I’ve just uploaded a version of a very large data set to our project wiki. We have been using dokuwiki to share our data, R code and ideas/meeting notes/biographies/general stuff and we’re getting to the point where a lot of data has been processed and finalized.
Going from ‘me’ code, which is messy, has digressions and is generally lightly commented, to ‘you’ code is a scary thing. Some of the data I use is bound by data sharing agreements, some of my collaborators aren’t useRs, some of my collaborators are very good useRs (which is a bit daunting as well). So how do you balance user needs, code requirements, and reproducibility?
First, I really like the R style guide used by Google. Using a consistent and readable style makes comprehension easier for non-coders and coders alike. I make an effort to comment blocks succinctly and thoroughly, variable names should be sensible, but not too long that they’re cumbersome. Here’s a more comprehensive post about writing clean code and avoiding coding problems.
The data sharing issue was interesting for me. I haven’t really had to deal with this before, the biggest problem is how can other collaborators run the code if they can’t have access to the data? To deal with this we randomly subset the data, taking only 1% of the total data set size (the size is arbitrary, it should be enough to obfuscate the code while still retaining enough structure that your code will run). By doing this I don’t have to generate ‘fake’ data that has the same properties as the underlying data. Unfortunately it also means that some of the significance tests begin to fail. How big an issue this might be isn’t clear yet. My feeling is that if the code is sound, we can make the assumption that the hypothesis tests are sound.

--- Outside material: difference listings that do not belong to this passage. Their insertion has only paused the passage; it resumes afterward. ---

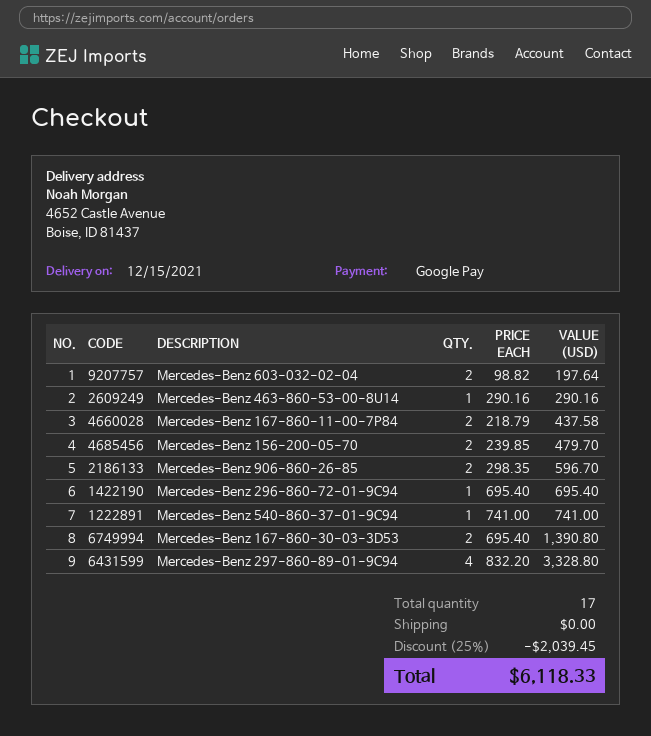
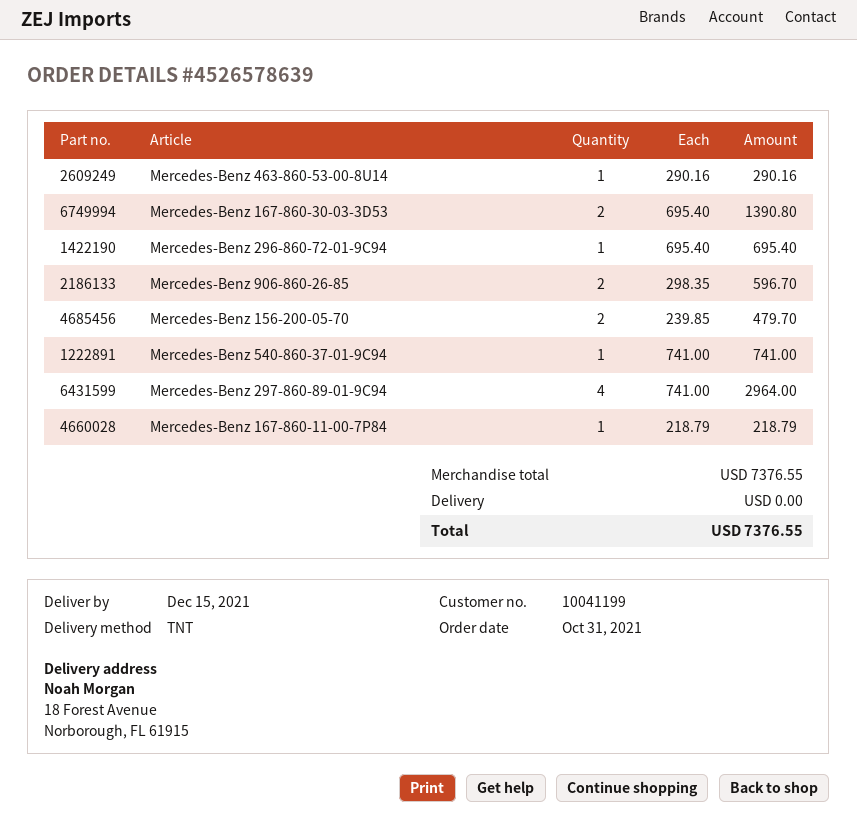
ship to: 4652 Castle Avenue, Boise, ID 81437 -> 18 Forest Avenue, Norborough, FL 61915
Mercedes-Benz 603-032-02-04: 2 x 98.82 = 197.64 -> none
Mercedes-Benz 167-860-11-00-7P84: 2 x 218.79 = 437.58 -> 1 x 218.79 = 218.79
Mercedes-Benz 297-860-89-01-9C94: 4 x 832.20 = 3328.80 -> 4 x 741.00 = 2964.00
discount: 25% = 2039.45 -> none
total: 6118.33 -> 7376.55

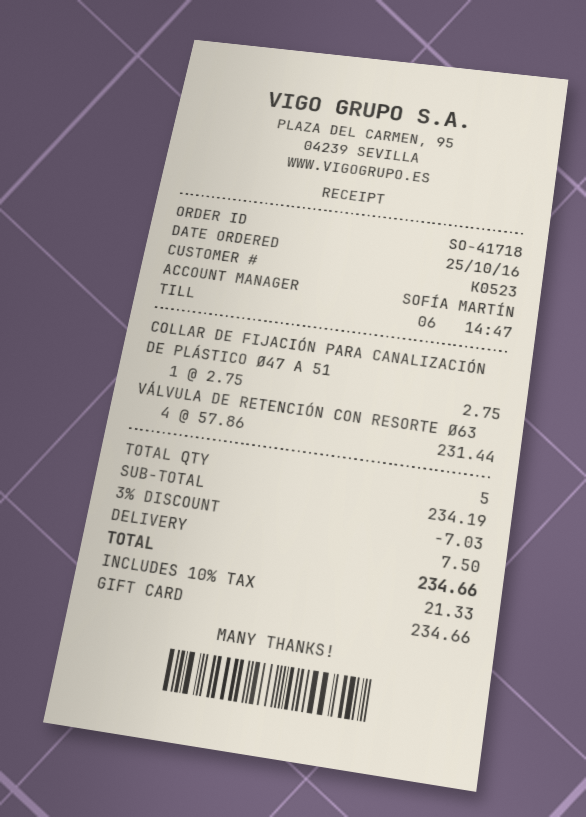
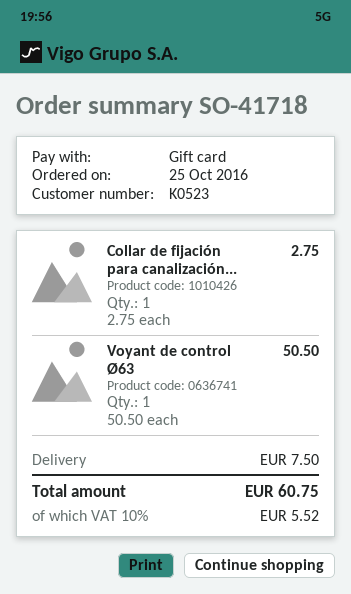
VÁLVULA DE RETENCIÓN CON RESORTE Ø63: 4 x 57.86 = 231.44 -> none
Voyant de control Ø63: none -> 1 x 50.50 = 50.50
discount: 3% = 7.03 -> none
tax: 10% = 21.33 -> 10% = 5.52
total: 234.66 -> 60.75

So what do I post? I post the code, the sample data sets and then the ‘correct’ outputs so that even though hypothesis tests may fail when collaborators run the code with the sub-sampled data, they would have access to the proper output tables.
Finally, the pages on the dokuwiki are written in a format so people know when the code was posted, some context about the code, a flow chart of the code and then the data required and the data output.
So that’s what I do, what do you do?